I haven't seen the documentary "Food Matters" but I have found out that many of the prescription and non prescription meds do more harm than good. NSAID's(Tylenol, Motrin, Naproxin....) cause liver damage, some steroidals(cortisone primarily) promote diabetes, Statins promote liver damage...the list goes on.

I have a daughter that has worked in a health food store(not GNC or any other chain, a locally owned independent store) and some of the "treatments/remedies" she brings home are worth their weight in gold(and some cost almost as much), the Natural B-Vitamins work so well for my youngest daughter that she gave up coffee in the mornings. 

I ditched the statins for cholesterol, made a few diet changes and took a few of her recommended suppliments and my total cholesterol has been under 100(down from too high to measure) for several years now.

Meds have become my second or third choice for treating ailments.


----------



## Davarm (Oct 22, 2011)

ContinualHarvest said:


> We need to put some of the pills down, toss the vitamins and start eating whole organic foods they way nature intended.


I agree with that, but, If you research what your body needs for each function - try to follow that....It sometimes seems that you would gain a ton of weight and risk a hart attack(another one in my case) just to meet those needs.

Their has to be a way of getting the needed nutrients without having to consume the entire organic produce section of the market you shop at or taking a ton of Vitamins. Even if you have a large garden, like I do, it seems impossible to produce all the foods that you would need to eat to fill those requirements.
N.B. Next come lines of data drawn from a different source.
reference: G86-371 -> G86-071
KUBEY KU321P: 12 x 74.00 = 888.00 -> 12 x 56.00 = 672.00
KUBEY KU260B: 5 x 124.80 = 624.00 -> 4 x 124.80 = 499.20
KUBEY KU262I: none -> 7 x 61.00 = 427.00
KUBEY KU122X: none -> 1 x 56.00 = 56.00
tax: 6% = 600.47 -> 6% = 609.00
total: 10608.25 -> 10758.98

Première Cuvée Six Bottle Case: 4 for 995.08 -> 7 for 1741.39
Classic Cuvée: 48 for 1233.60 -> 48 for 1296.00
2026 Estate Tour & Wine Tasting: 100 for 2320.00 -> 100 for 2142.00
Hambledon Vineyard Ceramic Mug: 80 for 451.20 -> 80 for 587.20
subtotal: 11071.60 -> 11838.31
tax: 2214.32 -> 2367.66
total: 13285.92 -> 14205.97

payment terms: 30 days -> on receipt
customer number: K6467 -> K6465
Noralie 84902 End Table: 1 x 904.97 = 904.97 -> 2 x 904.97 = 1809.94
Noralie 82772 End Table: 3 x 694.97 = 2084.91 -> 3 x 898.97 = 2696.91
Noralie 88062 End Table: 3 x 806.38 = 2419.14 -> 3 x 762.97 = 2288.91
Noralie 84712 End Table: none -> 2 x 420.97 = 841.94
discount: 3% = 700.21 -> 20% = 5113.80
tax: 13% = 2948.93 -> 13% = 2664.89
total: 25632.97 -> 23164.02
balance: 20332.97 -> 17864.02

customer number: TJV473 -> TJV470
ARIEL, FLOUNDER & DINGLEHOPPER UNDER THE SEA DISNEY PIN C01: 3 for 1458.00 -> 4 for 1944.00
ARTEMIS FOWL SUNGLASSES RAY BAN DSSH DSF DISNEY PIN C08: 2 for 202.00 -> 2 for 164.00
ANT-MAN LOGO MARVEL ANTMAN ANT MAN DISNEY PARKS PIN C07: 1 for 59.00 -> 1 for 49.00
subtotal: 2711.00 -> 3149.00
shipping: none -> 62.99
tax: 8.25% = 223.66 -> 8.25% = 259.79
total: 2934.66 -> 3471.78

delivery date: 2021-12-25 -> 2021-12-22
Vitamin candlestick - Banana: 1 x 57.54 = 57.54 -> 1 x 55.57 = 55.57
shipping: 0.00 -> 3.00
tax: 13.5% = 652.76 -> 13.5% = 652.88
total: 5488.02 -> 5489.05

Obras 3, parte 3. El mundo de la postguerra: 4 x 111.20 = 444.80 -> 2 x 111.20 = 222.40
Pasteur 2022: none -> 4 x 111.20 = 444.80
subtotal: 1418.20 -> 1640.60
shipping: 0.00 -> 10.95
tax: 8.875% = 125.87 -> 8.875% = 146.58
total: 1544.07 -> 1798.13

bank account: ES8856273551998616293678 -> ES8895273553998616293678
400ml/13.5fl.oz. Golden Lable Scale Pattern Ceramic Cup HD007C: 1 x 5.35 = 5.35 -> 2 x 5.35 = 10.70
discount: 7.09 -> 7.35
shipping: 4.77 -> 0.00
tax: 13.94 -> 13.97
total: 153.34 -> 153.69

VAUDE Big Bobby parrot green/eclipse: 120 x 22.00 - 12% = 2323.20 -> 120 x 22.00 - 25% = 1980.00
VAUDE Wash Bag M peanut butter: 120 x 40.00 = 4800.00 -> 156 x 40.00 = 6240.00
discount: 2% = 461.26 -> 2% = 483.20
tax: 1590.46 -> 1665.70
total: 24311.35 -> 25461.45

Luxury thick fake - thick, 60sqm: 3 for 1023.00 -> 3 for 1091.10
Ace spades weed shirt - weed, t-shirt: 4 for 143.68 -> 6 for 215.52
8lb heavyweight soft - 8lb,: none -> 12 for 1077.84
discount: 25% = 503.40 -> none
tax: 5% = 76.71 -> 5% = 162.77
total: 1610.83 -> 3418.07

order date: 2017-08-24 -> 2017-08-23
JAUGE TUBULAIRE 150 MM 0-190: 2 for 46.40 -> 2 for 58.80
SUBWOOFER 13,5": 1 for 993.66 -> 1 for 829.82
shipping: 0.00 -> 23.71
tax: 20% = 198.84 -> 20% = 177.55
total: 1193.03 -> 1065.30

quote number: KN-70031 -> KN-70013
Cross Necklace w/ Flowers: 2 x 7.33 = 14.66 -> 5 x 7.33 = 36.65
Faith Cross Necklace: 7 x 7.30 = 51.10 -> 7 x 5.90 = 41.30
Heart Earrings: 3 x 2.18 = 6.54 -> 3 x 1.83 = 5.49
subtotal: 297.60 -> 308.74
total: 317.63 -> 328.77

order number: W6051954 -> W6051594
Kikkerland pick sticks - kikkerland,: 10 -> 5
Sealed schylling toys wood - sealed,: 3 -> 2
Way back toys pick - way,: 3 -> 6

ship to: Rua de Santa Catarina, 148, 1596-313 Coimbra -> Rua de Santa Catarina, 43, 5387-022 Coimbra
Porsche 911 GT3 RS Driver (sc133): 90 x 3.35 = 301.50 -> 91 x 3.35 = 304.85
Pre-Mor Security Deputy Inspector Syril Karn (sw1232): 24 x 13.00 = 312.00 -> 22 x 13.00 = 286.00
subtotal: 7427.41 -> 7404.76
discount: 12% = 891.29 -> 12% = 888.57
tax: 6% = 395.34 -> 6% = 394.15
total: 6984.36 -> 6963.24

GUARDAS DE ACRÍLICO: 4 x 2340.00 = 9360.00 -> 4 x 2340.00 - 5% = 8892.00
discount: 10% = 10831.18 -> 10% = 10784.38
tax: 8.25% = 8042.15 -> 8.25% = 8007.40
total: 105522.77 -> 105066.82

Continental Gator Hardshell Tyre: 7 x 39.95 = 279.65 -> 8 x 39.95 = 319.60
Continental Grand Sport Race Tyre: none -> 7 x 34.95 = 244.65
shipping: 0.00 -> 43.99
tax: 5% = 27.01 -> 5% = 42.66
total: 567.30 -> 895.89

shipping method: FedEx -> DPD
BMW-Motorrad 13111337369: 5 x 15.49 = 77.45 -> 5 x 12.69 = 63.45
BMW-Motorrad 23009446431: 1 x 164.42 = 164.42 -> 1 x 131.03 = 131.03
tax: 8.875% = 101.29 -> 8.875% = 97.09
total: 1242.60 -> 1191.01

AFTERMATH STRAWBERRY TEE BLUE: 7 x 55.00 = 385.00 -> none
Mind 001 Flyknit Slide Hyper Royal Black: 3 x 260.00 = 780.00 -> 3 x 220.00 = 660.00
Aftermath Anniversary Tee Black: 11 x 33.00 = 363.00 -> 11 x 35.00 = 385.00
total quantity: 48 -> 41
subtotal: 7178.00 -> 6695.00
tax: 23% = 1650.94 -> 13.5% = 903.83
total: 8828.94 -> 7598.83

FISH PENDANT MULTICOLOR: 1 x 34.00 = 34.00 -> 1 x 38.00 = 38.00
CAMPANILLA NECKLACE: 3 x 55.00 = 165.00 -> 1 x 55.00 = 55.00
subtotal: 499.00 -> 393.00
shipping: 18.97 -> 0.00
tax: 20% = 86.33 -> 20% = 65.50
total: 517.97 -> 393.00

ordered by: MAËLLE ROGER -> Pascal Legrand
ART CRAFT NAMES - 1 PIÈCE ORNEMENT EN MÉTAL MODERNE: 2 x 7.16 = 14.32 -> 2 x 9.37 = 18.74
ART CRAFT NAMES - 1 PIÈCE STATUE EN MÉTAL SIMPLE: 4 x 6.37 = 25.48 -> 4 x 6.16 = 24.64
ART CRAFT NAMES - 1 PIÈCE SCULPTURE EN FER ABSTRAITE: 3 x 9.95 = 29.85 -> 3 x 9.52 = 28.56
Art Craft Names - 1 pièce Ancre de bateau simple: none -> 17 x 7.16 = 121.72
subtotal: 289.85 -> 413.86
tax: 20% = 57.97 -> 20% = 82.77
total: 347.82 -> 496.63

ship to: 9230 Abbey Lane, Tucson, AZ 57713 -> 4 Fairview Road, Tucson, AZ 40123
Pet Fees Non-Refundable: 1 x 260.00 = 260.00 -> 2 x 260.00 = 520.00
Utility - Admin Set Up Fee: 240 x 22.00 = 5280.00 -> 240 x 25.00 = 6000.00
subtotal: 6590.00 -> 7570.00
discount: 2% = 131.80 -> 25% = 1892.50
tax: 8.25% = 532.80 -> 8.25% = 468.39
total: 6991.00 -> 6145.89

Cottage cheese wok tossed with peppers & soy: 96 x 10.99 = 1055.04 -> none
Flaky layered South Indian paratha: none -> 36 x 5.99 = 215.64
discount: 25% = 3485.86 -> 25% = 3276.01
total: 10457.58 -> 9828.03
This is the kind of "Paradox" that sometimes discourages me.


----------



## *Andi (Nov 8, 2009)

Davarm said:


> This is the kind of "Paradox" that sometimes discourages me.


Think balance ...


----------



## goatlady (Nov 7, 2011)

As ndi says - its' balance. All those body functions really do not work independently and need independent nutrient, they do and must work in balance and the various system will find and use the nutrient needed at the times they are need IF they are available. The systems work together, not only to keep us alive but to keep the systems alive also and the internal chemistry is shared in balance. 

BTW, Davarm, not knowing your health background, were you aware that hawthorne berries are an herb that has been found to be specific to repairing, rebuilding, and strengthening heart muscles? he supplement CoQ10 is also a specific for this purpose, but is spendy since Japan has a lock on that market productionwise especially costly in the amounts needed to do the job correctly. The hawthorne works as well at a lot less cost and the tree will grow most places in the U.S.


----------



## cybergranny (Mar 11, 2011)

Possumfam said:


> I just buried my father and a couple years ago, we buried DH's dad. Both died a long, slow, painful death. Now, I know we've been told to exercise and eat right, take the proper meds, and a multi-vitamin (but don't over do it on those vitamins, too much can make you sick.) We have netflix in lieu of any type of cable, and I happened upon a documentary "Food Matters." If this is true - I'm ticked! Do we need to put down the prescription bottles and pick up the vitamins?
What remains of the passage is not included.